Each line below from the "html: <div>товаров без" line through the "text: 2019 ->" line, those two included, must be restated word for word; the pictures must not be.

───── EXTRACTED RECORDS

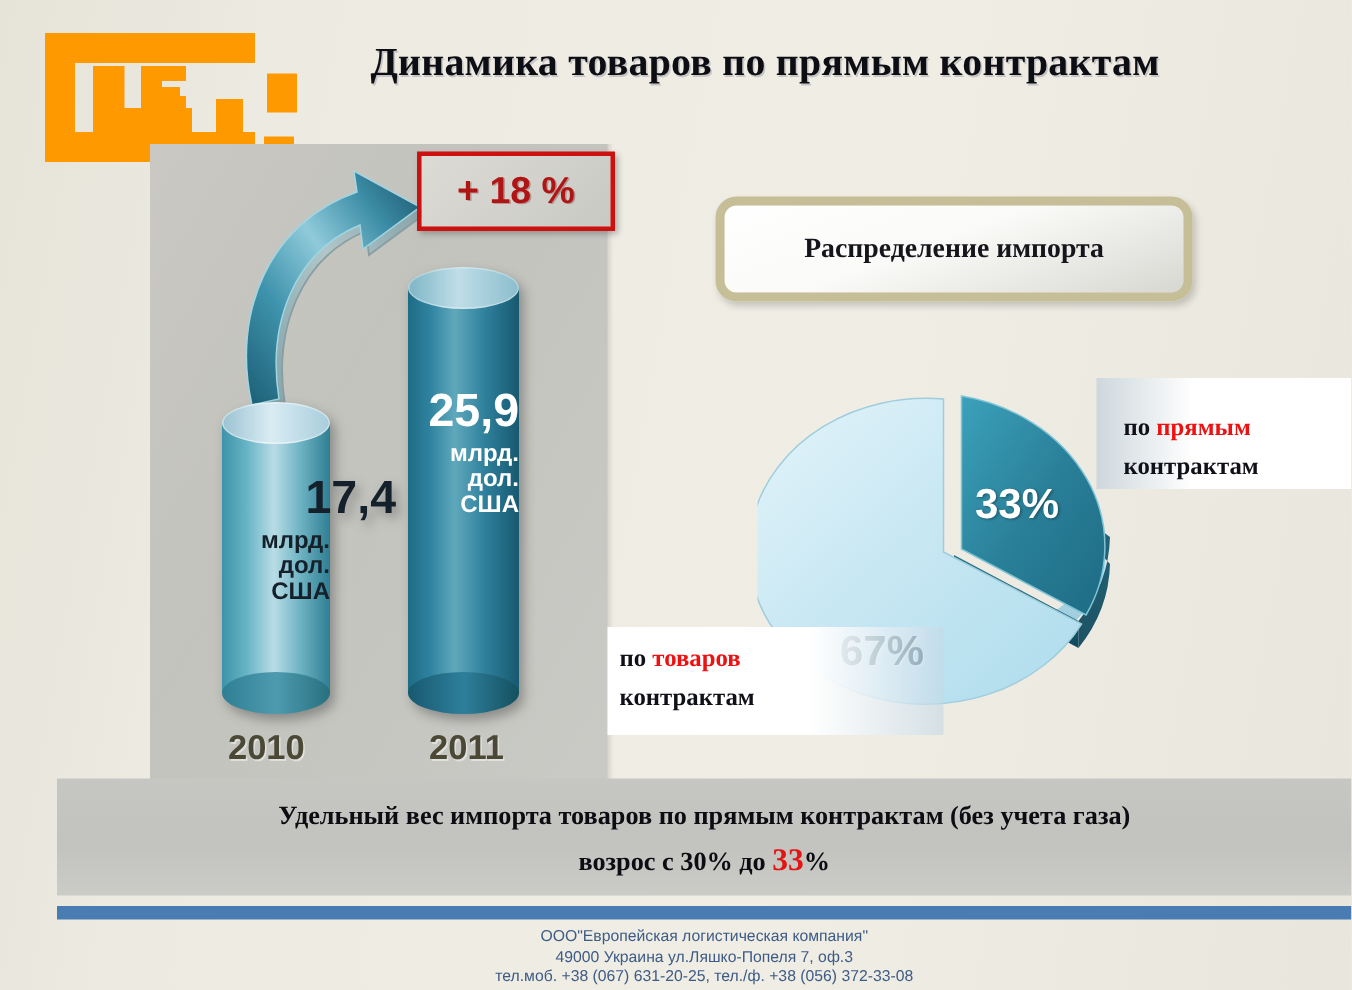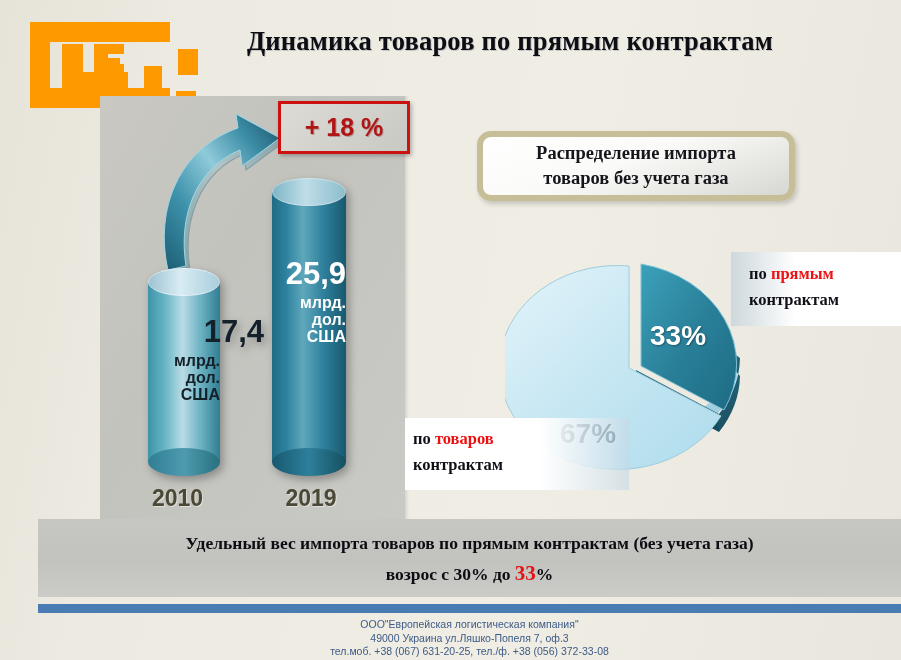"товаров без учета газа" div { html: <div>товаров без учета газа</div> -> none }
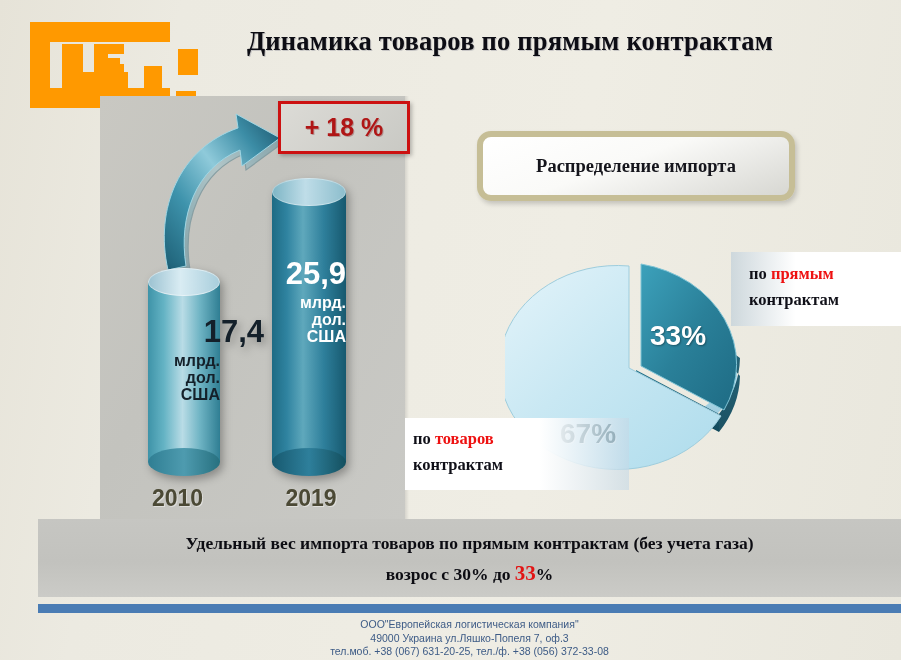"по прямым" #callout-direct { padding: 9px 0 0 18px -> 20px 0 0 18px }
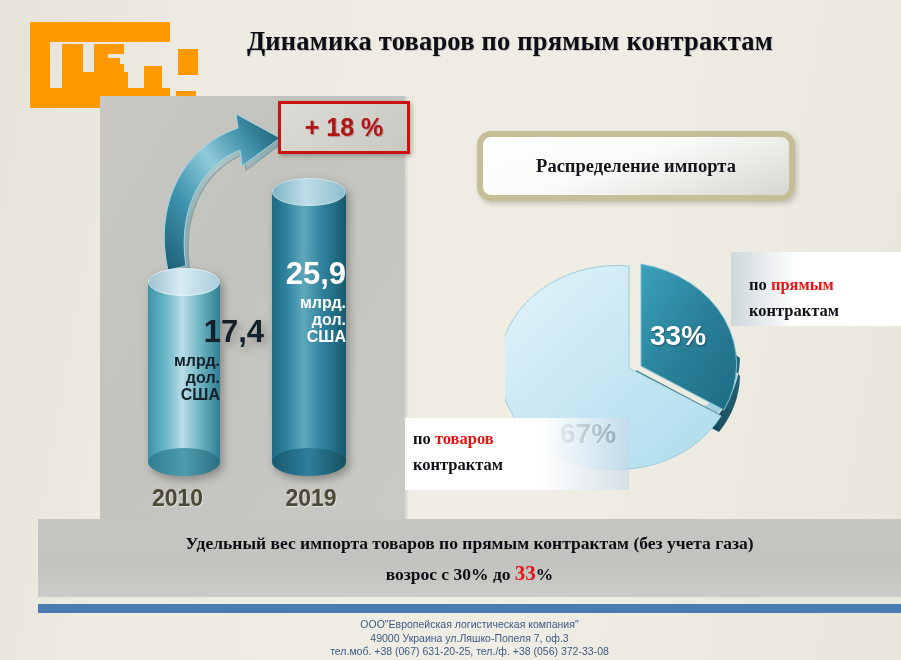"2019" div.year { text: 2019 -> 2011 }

──────────
───── EXTRACTED RECORDS

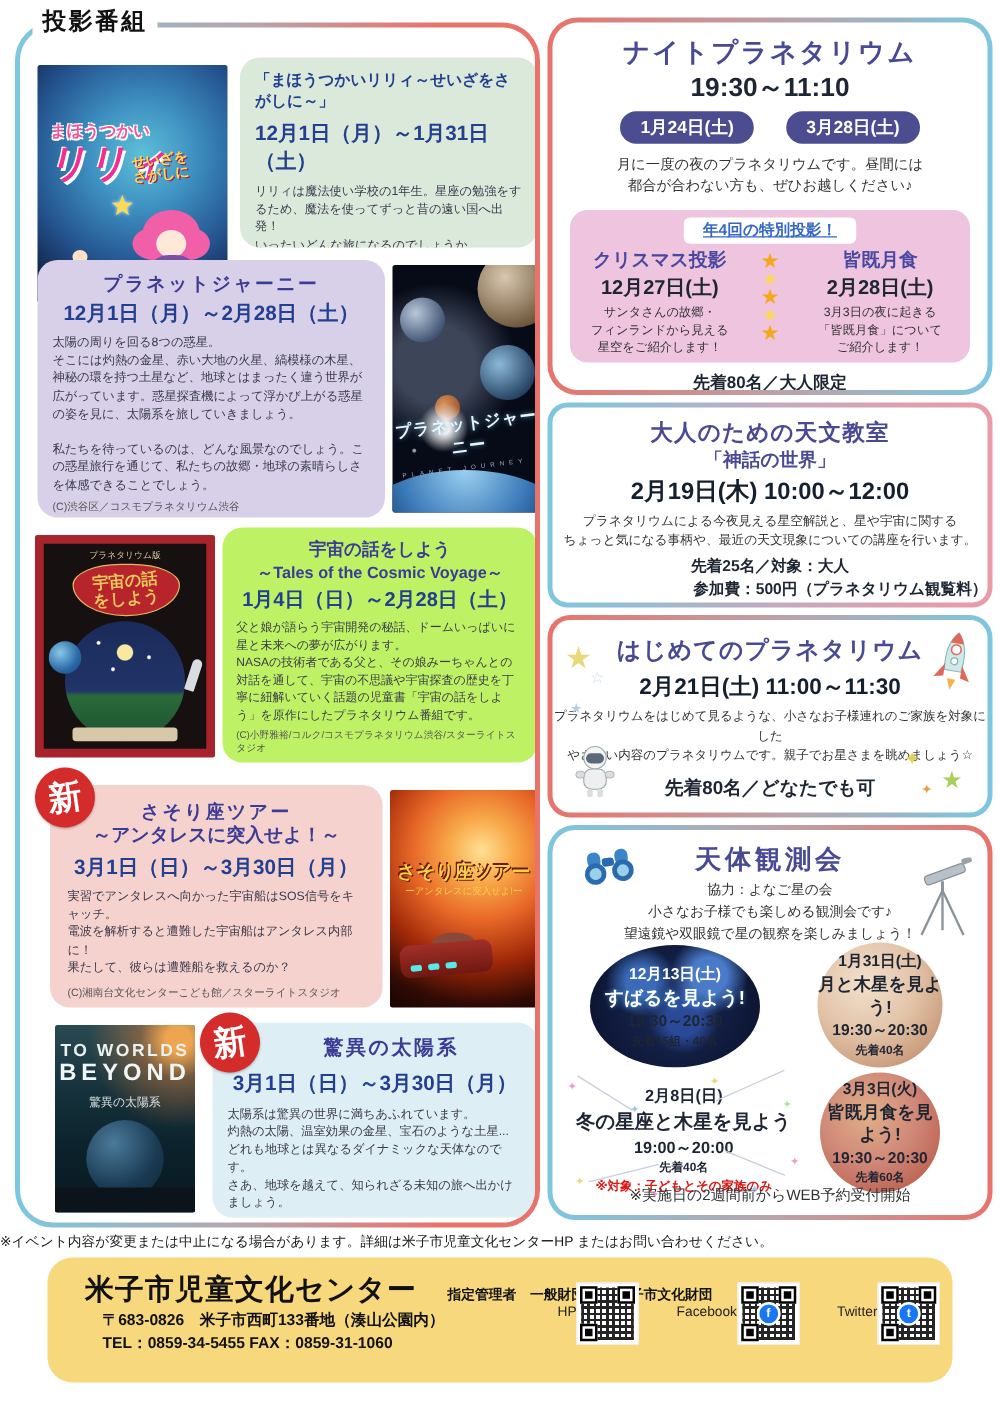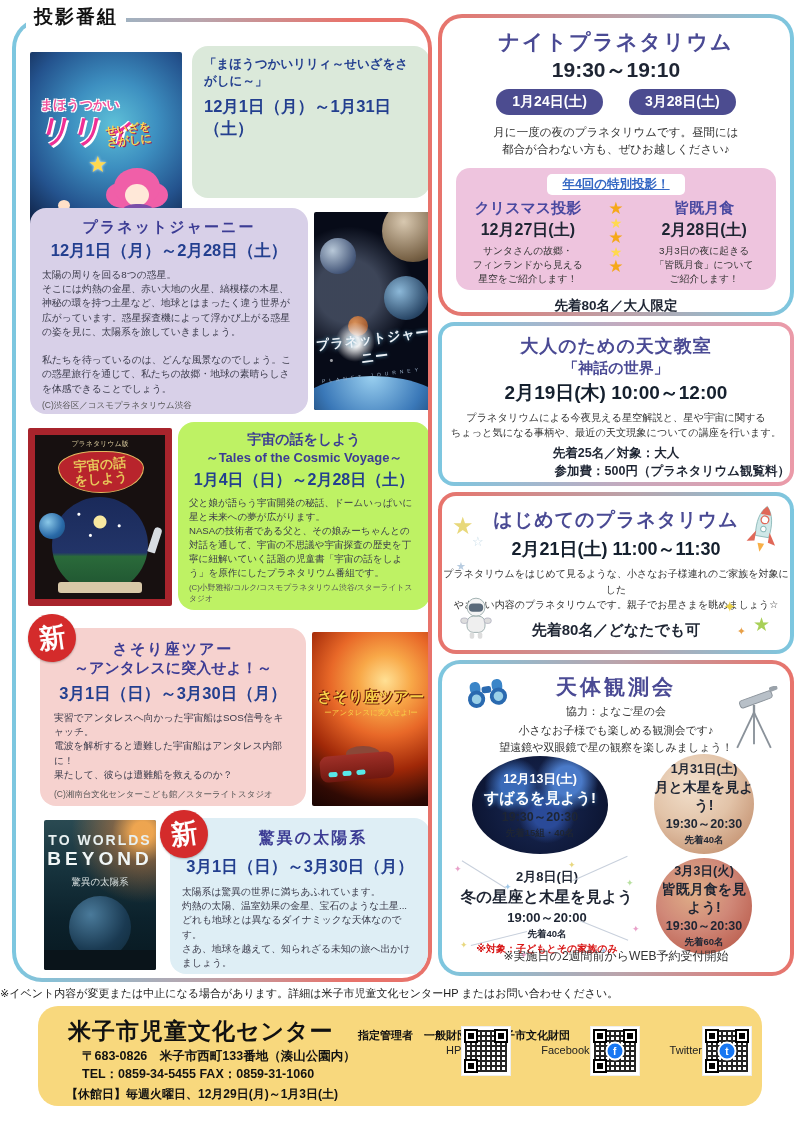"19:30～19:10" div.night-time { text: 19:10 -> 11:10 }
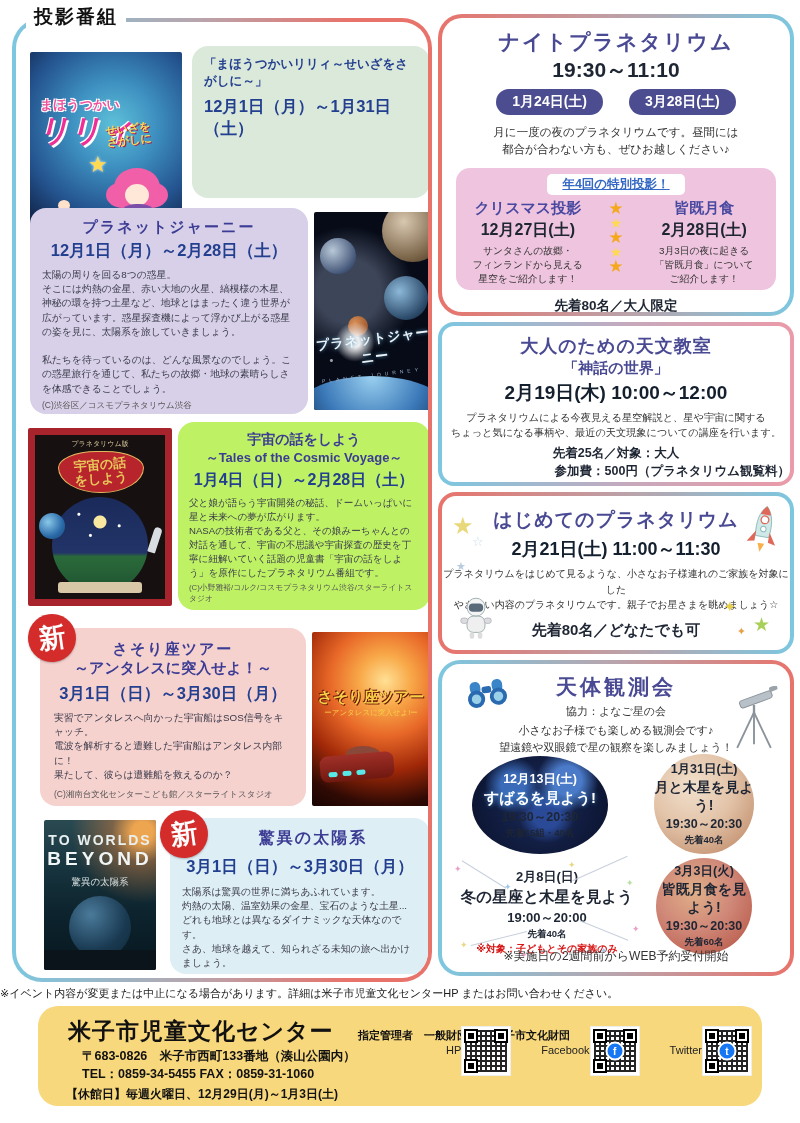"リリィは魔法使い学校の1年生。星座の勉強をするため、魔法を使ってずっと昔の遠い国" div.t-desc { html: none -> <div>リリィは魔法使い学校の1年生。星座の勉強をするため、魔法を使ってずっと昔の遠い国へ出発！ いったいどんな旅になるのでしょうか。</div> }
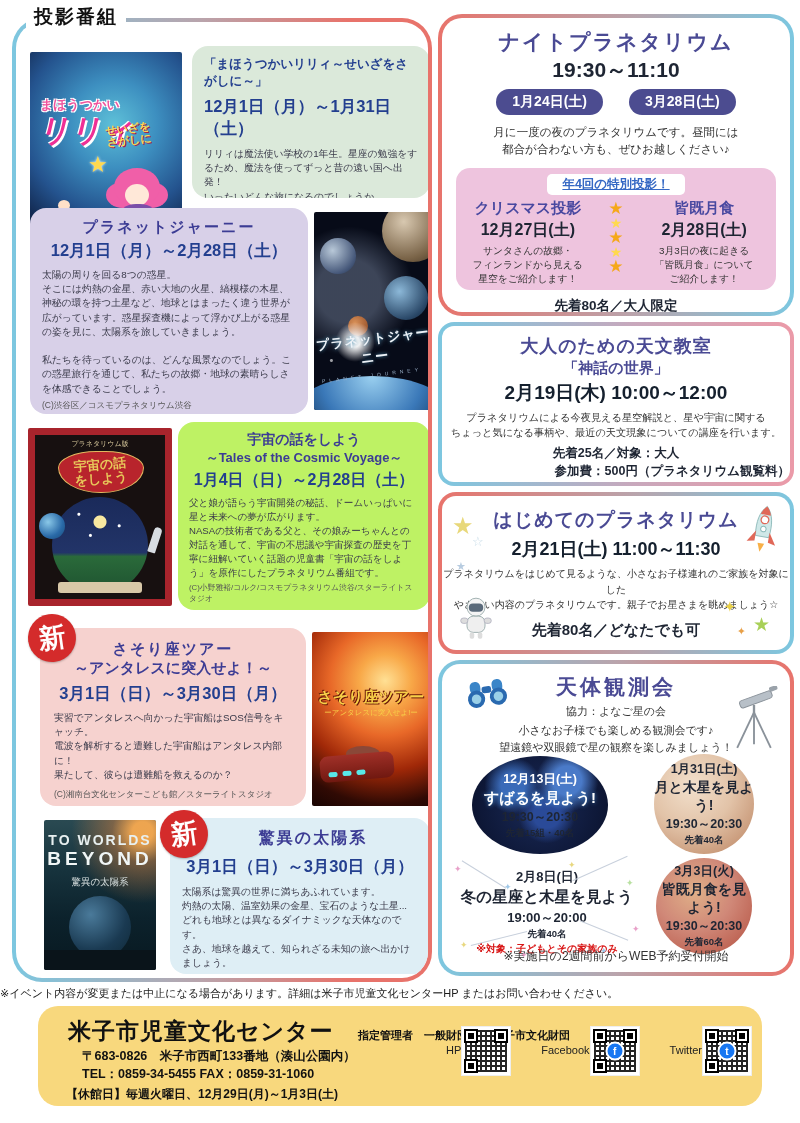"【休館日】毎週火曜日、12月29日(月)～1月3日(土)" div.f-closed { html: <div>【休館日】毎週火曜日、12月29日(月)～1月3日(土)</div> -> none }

──────────
───── EXTRACTED RECORDS

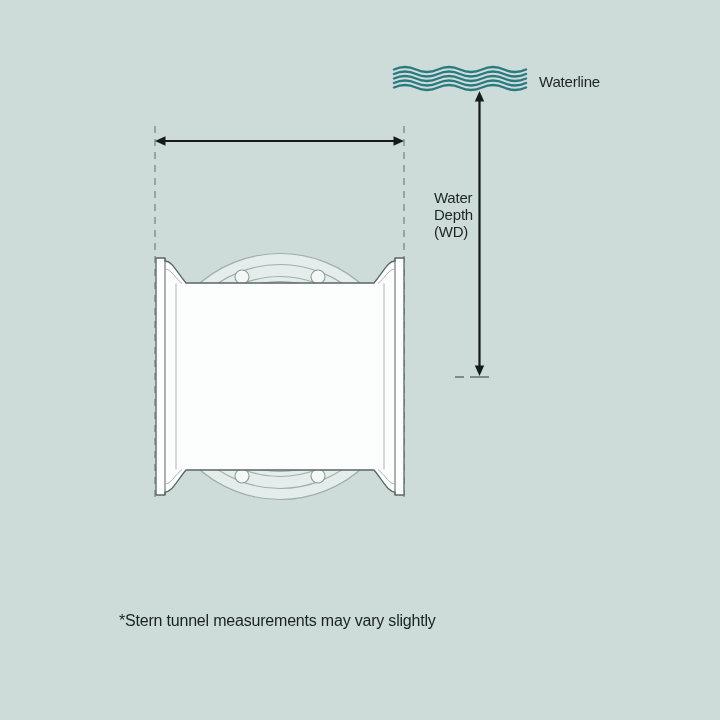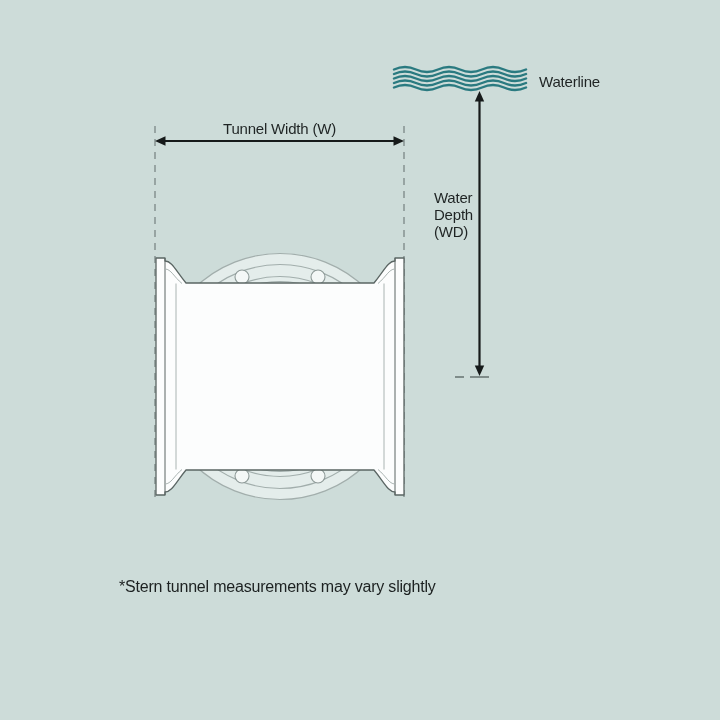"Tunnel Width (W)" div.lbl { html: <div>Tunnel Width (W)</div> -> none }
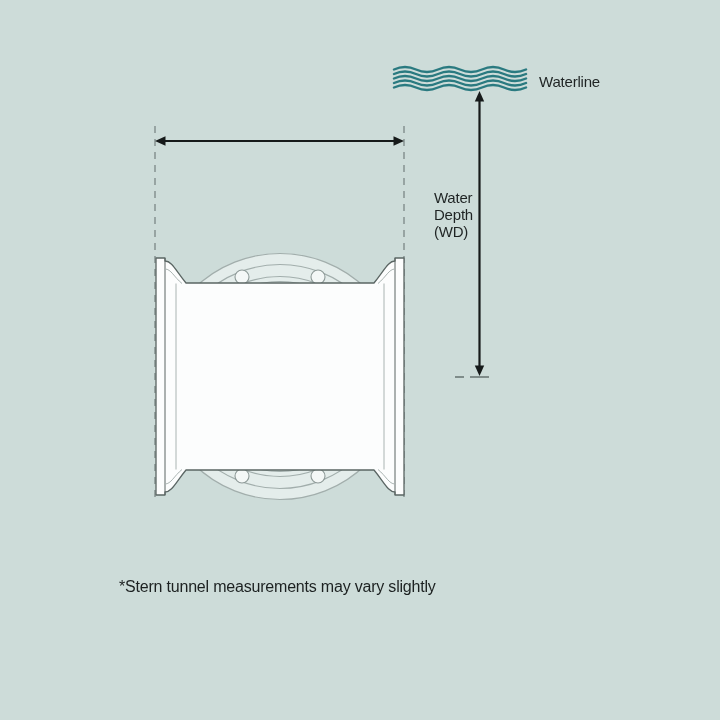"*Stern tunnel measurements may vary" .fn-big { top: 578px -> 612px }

──────────

• RESULT:
"товаров без учета газа" div { html: <div>товаров без учета газа</div> -> none }
"по прямым" #callout-direct { padding: 9px 0 0 18px -> 20px 0 0 18px }
"2019" div.year { text: 2019 -> 2011 }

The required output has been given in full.